Data shown ▸
□ □ □ □ □
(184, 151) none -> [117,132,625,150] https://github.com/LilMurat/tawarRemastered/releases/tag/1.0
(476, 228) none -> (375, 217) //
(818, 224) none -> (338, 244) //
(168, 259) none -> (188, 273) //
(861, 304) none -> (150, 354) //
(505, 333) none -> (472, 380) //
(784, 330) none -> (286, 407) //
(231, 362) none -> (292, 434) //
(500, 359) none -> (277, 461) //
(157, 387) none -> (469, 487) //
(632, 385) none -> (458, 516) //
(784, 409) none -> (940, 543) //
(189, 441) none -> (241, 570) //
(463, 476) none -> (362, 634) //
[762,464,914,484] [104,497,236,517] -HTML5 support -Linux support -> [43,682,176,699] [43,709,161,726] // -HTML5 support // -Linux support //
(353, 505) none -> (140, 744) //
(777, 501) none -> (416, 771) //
□ □ □ □ □
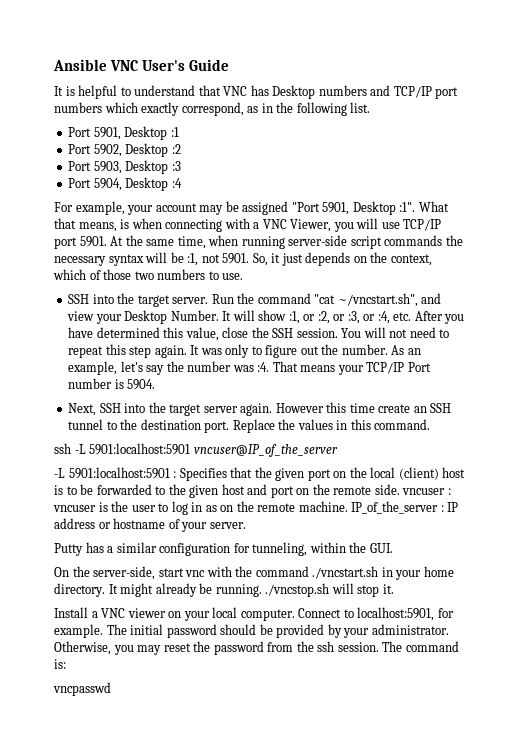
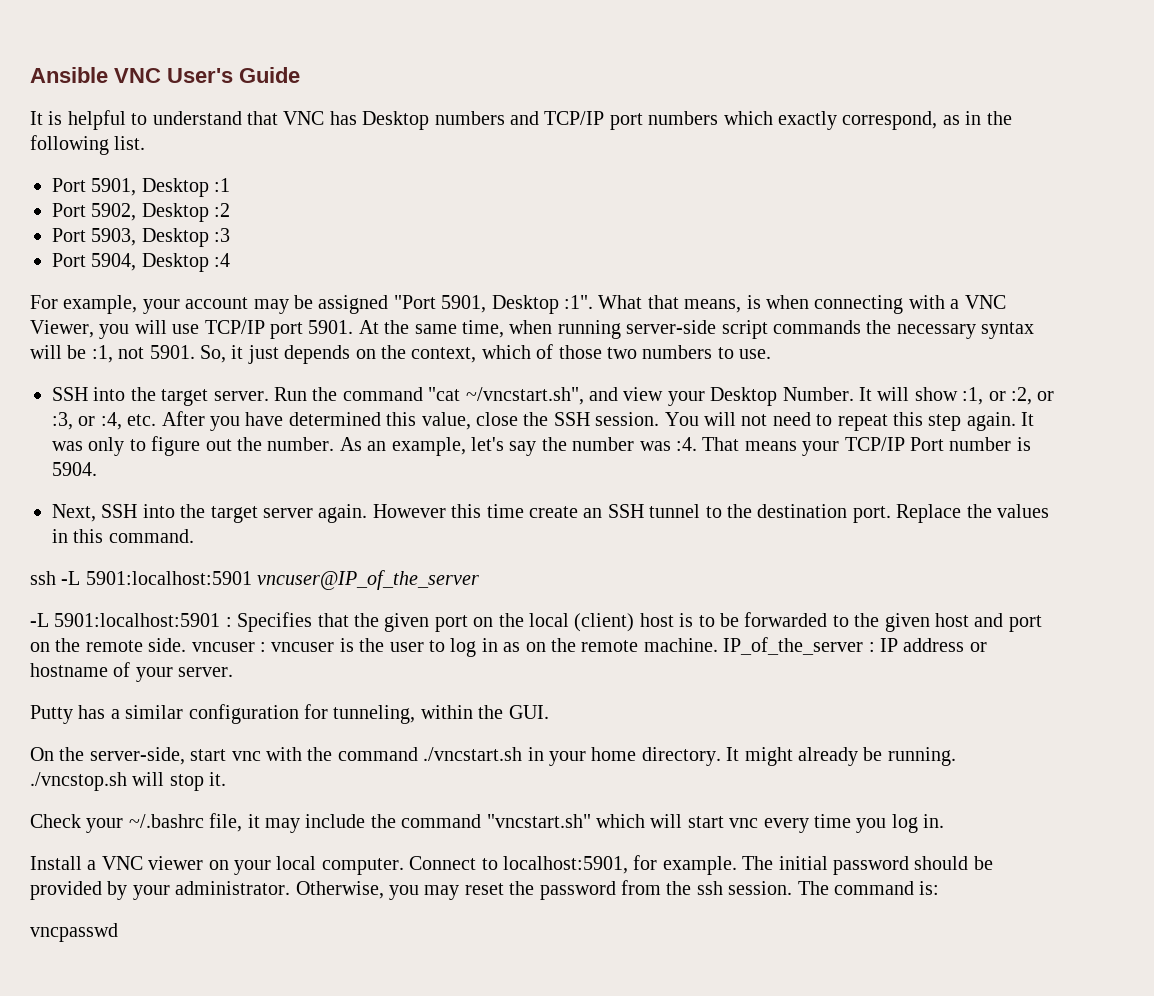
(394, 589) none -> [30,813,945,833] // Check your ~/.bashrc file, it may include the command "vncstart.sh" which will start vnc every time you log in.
□ □ □ □ □
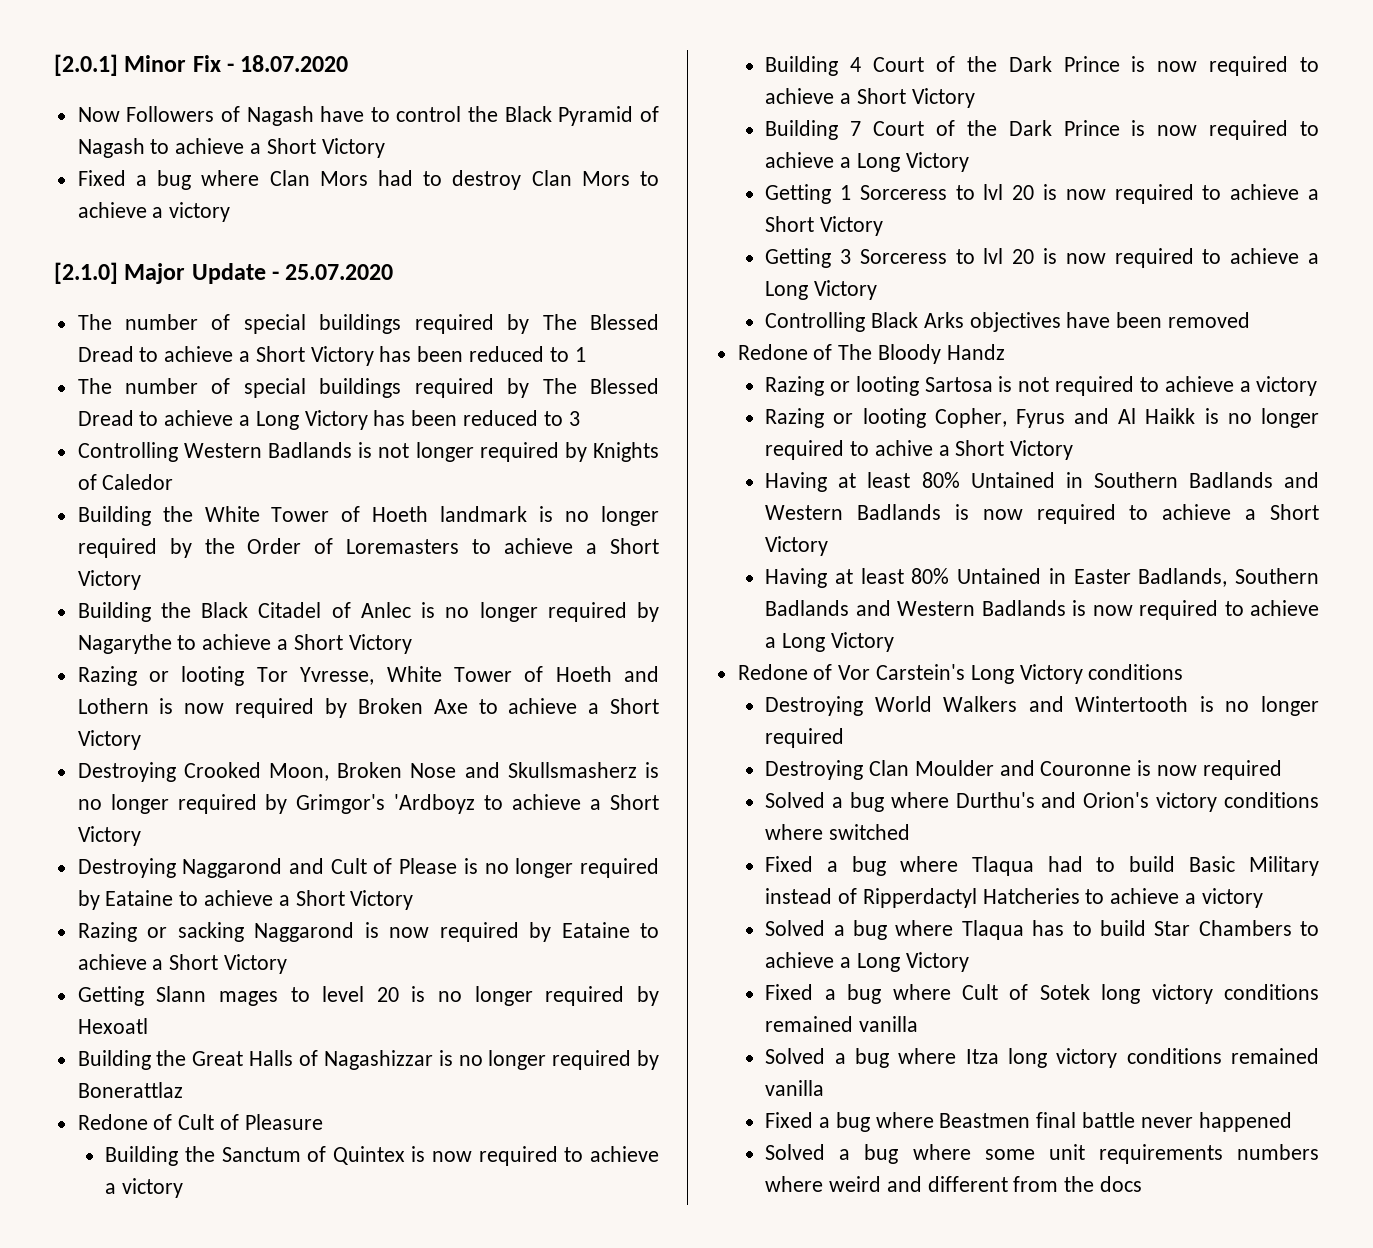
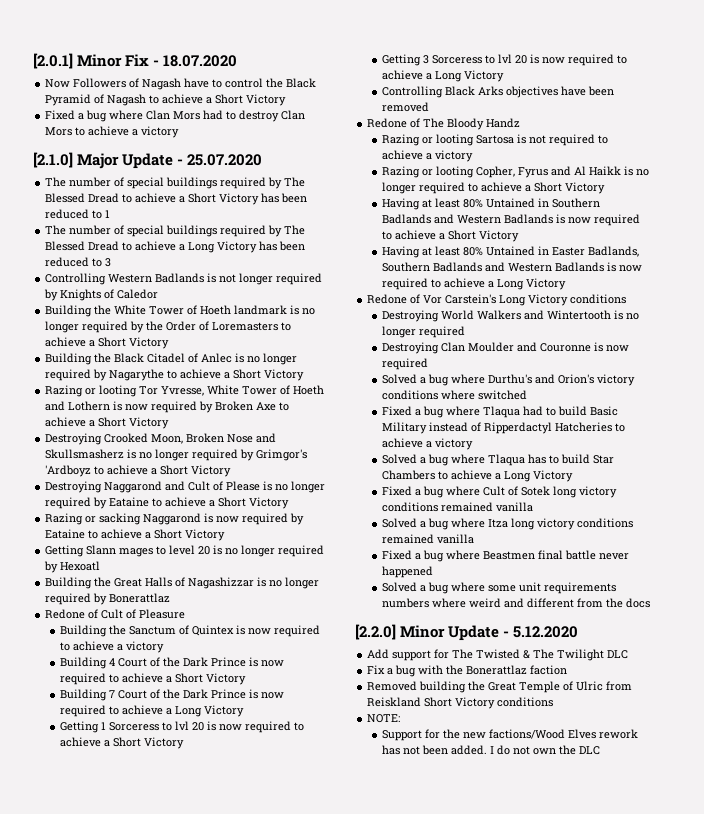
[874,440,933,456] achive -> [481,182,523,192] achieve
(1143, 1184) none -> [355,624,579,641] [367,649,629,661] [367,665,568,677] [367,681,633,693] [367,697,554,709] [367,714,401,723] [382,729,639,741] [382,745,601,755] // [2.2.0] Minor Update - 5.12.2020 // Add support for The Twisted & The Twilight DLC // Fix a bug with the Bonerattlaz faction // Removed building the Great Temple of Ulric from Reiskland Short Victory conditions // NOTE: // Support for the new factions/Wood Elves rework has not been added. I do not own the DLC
□ □ □ □ □
What you have to do ▸
In the data above, start at the line that has "(184, 151) none", stop after the line that has "(777, 501) none -> (416, 771) //", and print every line in between exactly as it stands.

Answer space ▸
(184, 151) none -> [117,132,625,150] https://github.com/LilMurat/tawarRemastered/releases/tag/1.0
(476, 228) none -> (375, 217) //
(818, 224) none -> (338, 244) //
(168, 259) none -> (188, 273) //
(861, 304) none -> (150, 354) //
(505, 333) none -> (472, 380) //
(784, 330) none -> (286, 407) //
(231, 362) none -> (292, 434) //
(500, 359) none -> (277, 461) //
(157, 387) none -> (469, 487) //
(632, 385) none -> (458, 516) //
(784, 409) none -> (940, 543) //
(189, 441) none -> (241, 570) //
(463, 476) none -> (362, 634) //
[762,464,914,484] [104,497,236,517] -HTML5 support -Linux support -> [43,682,176,699] [43,709,161,726] // -HTML5 support // -Linux support //
(353, 505) none -> (140, 744) //
(777, 501) none -> (416, 771) //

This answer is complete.